Texto escrito em 2013

Não se deixe seduzir pelo design: ainda é uma picareta.
De uns anos pra cá tenho visto cada vez mais a palavra startup proliferando em artigos, redes sociais, blogs, etc. Empresas inteiras são criadas apenas para incentivar o empreendedorismo.  É muito óbvio pra mim que há muita coisa podre por aí e neste post vou jogar algumas no ventilador.

O Empreendedorismo Obrigatório

Demorou um tempo pra cair a ficha, mas observo atualmente a presença do que chamo "empreendedorismo obrigatório". Não há dúvida de que o ato de empreender, ou seja, gerar valor através da criação de novos mercados ou mesmo no investimento de mercados já existentes é uma das molas propulsoras do crescimento econômico de qualquer nação. Só um louco diria ser a idéia do empreendedorismo algo ruim. Porém o empreendedorismo compulsório a meu ver só destrói: e muito.

Fica claro naquelas conversas de bar ou eventos de desenvolvedores nos quais um dos participantes de repente diz estar satisfeito com o seu emprego atual. Segue uma rajada de olhares de desprezo do tipo "medíocre detectado".  Sabe, não há nada de errado em ser um excelente funcionário e crescer em uma empresa por ter gerado valor a esta: muito pelo contrário. Se você gosta do seu trabalho e acredita estar gerando mais dinheiro para seus empregadores, desde que estes te valorizem profissionalmente, você é um vencedor. Orgulhe-se disto, aprofunde-se no que faz, ignore estes cretinos e seja feliz. Simples assim.

Agora, se você não está disposto a assumir riscos (ou simplesmente não pode), tornar-se um empreendedor compulsório apenas para gerar uma boa impressão me soa como burrice absoluta com quase 100% de chance de fracasso.

E sabem o que acho mais engraçado? Há todo um glamour envolvendo o empreendedor ligando-o ao conceito de aventureiro (que realmente é), mas já repararou que o lado negativo do aventureiro raríssimas vezes é exposto? Sabem de onde vêm a palavra "aventura"? Vêm do latim: "ad venture", o que "está a frente". O desconhecido, apesar de excitante,  não necessáriamente é bom. Em uma neblina bruta nada impede que seu próximo passo seja em um buraco. E sabem de uma coisa? A vida é uma neblina e o mercado uma das mais densas. Então todo aventureiro para que possa ser caracterizado como tal obrigatóriamente deve ter a irresponsabilidade como característica. Apostar no certo não é aventurar-se, mas sim assegurar-se, e não há nada errado nisto.

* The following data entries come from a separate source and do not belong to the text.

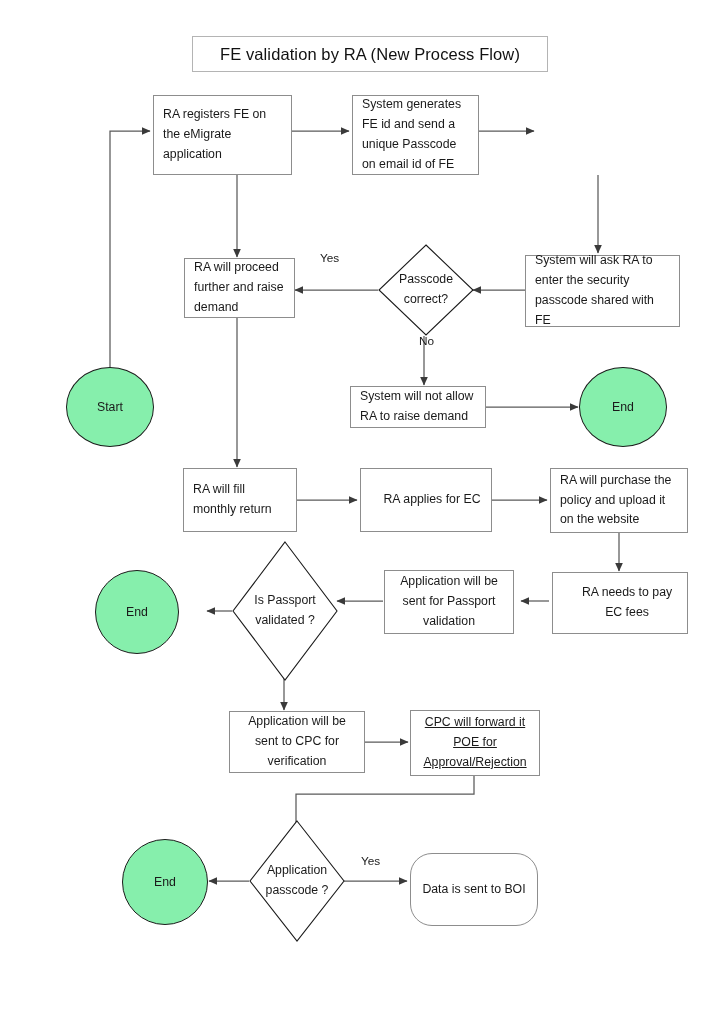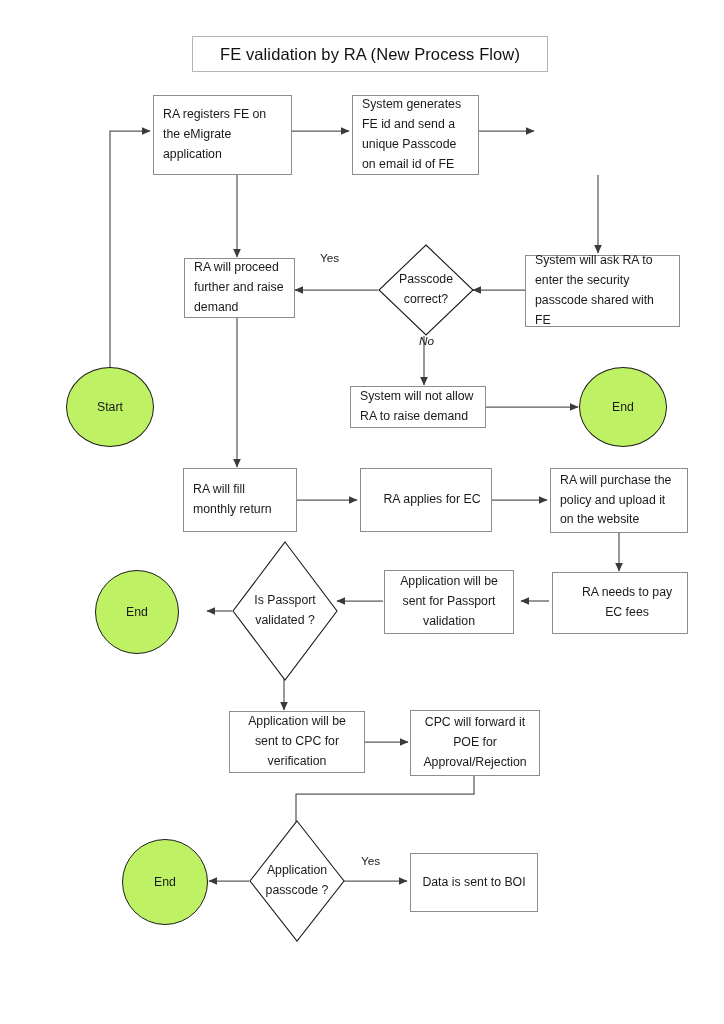"No" div.edge-label { font-style: italic -> none }
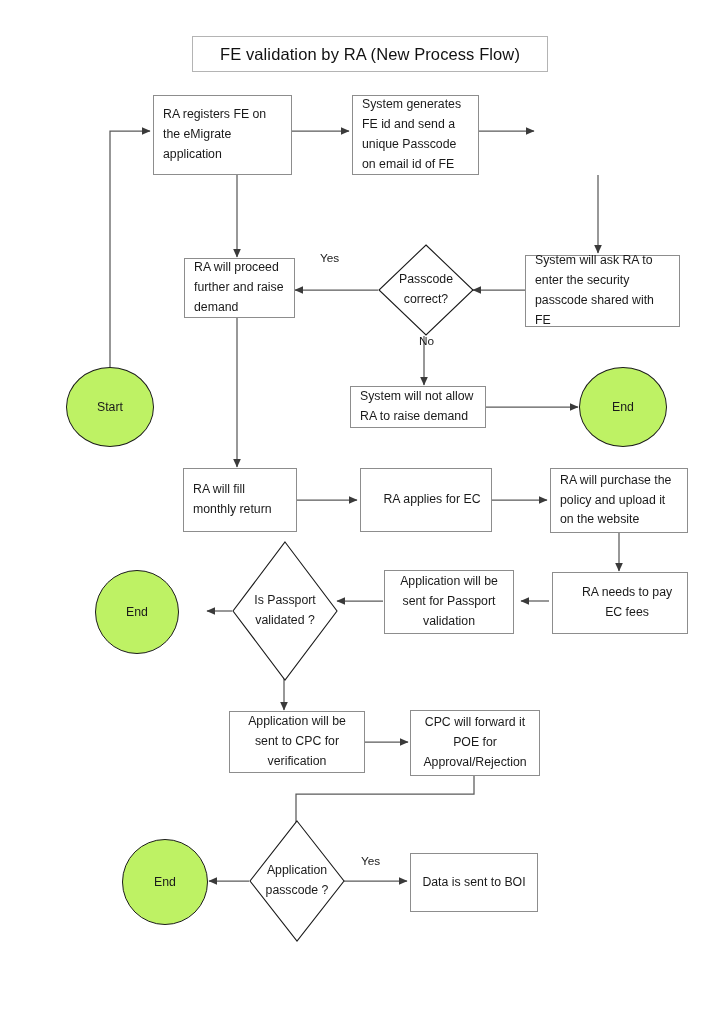"Start" .terminal { background: #bef264 -> #86efac }
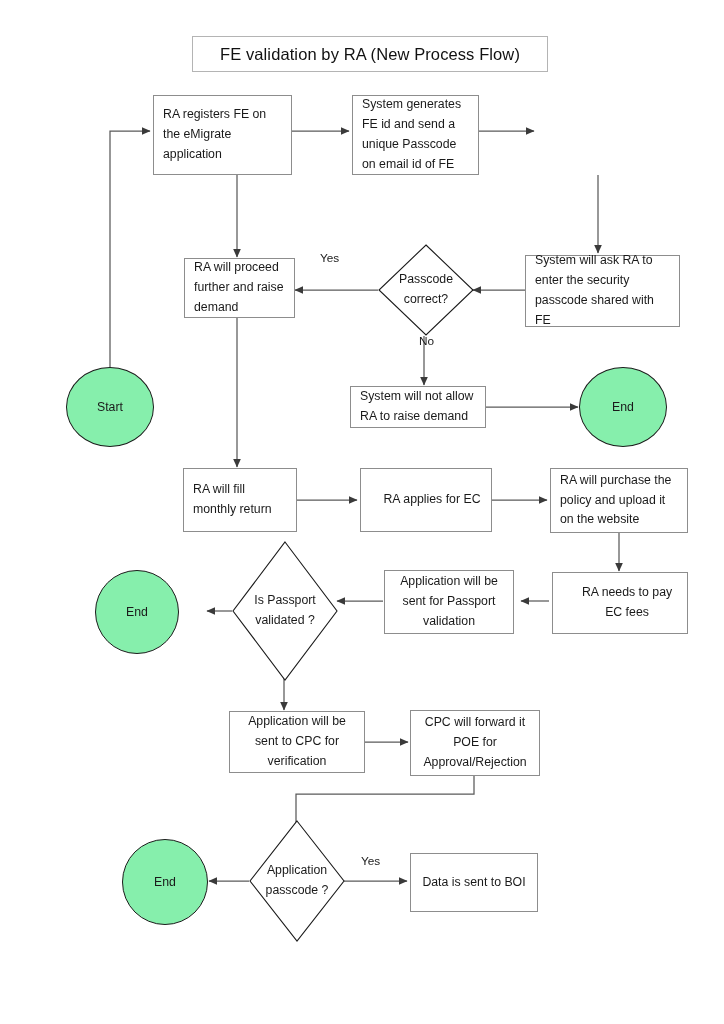"CPC will forward it POE" div.node { text-decoration: none -> underline }
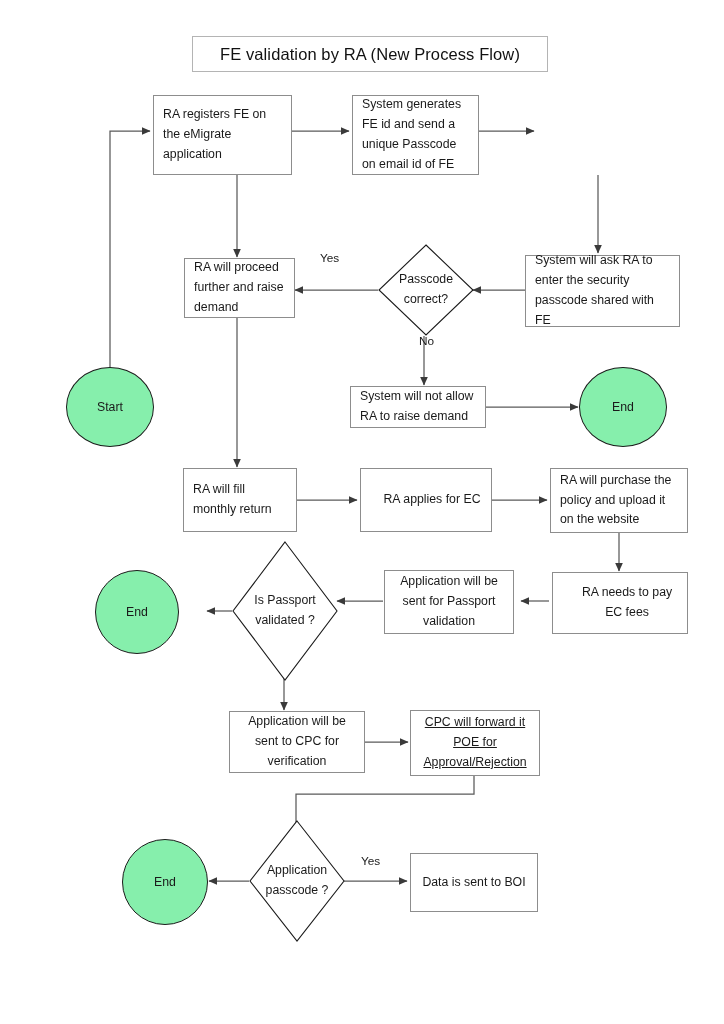"Data is sent to BOI" div.node { border-radius: none -> 22px; height: 59px -> 73px }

Fico pensando: a inclusão da matéria empreendedorismo nas faculdades acaba facilitando o empreendedorismo compulsivo. O empreendedor normalmente tem uma intuição e acredita nesta. Não sei se o ato de intuir é ensinável. Ensináveis são os conceitos básicos de Direito, Administração e Contabilidade que, curiosamente, vejo sendo ignorados. Por que será né?

O motivador que na realidade explora

O tempo inteiro vêmos em redes sociais posts muito parecidos com o exposto abaixo:

Acho certo que haja o incentivo ao empreendedorismo, o problema é que não sei se já notaram mas é feito de forma (suspeita) inversa. Na ciência quando uma tese surge nós tentamos invalidá-la através do questionamento ou apresentação de contra-exemplos. E esta forma de trabalhar funciona já faz um bom tempo e é bem comprovada: se chama método científico. Já observaram que o mesmo não ocorre quando alguém propõe sua idéia de negócio? O primeiro passo consiste em validar a idéia e, ainda mais interessante: normalmente aquele que vai contra (como eu neste post) passa a ser mal visto.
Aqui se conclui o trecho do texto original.